The beatification process opened on 6 July 2002 after the Congregation for the Causes of Saints issued the official "nihil obstat" (no objections to the cause) edict and titled him as a Servant of God; the issuing of the edict was a declaration that no obstacles existed that would otherwise impede the cause's activation. The Olinda e Recife archdiocese launched the official diocesan investigation into Giannotti's life and reputation for holiness on 31 May 2003 and closed it a decade later on 24 May 2012; a smaller investigation was opened in the Lucca archdiocese in 2006 for additional evidence to be collected. The C.C.S. received the boxes of documentation collected during that timeframe and validated the diocesan process on 25 October 2013 as having complied with the congregation's official regulations for conducting diocesan investigations.

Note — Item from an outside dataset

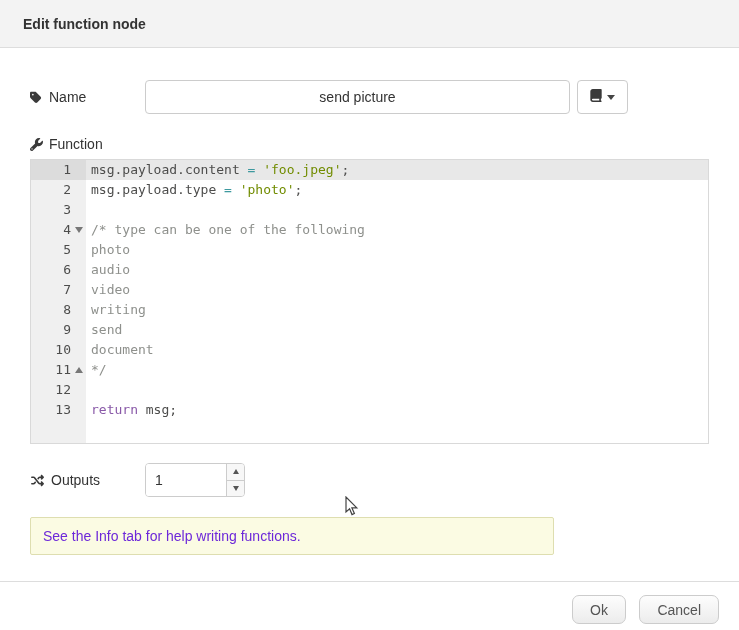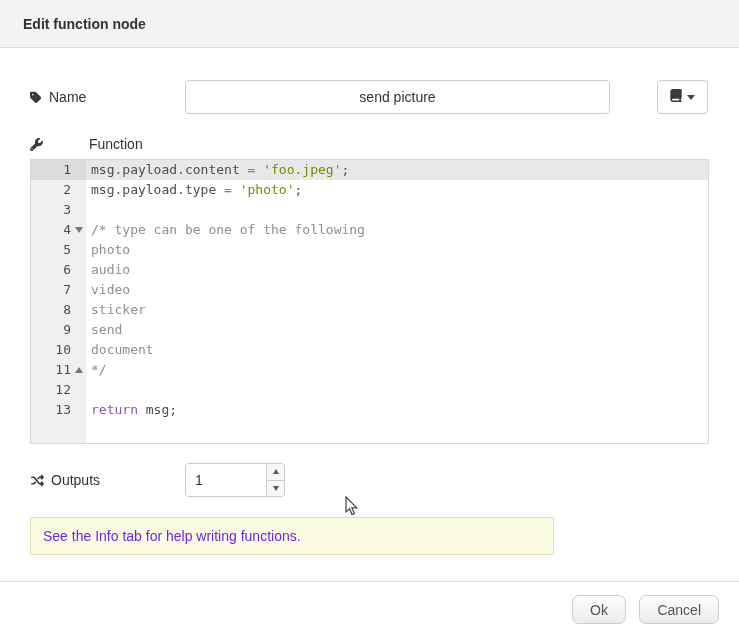"Name" .form-row { gap: 40px -> none }
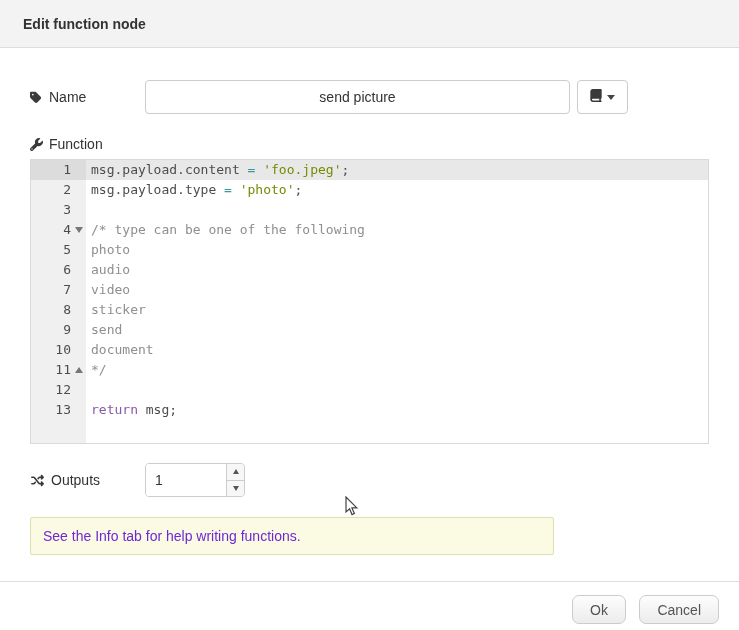"sticker" span.tok-comment { text: sticker -> writing }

The postulation (the officials in charge of the cause) submitted the official Positio dossier to the C.C.S. in Rome on 15 September 2015 for assessment and it was a dossier that drew upon the documents and interrogatories collected during the diocesan investigation. It also was meant to present the case for Giannotti's holiness and the manner in which this was perceived during his life. Theologians issued a unanimous agreement to the cause on 6 February 2018 as did the cardinal and bishop members of the C.C.S. on 26 March 2019.

Giannotti became titled as Venerable on 6 April 2019 after Pope Francis signed a decree acknowledging his life of heroic virtue.

The current postulator for this cause is the Capuchin friar Carlo Calloni.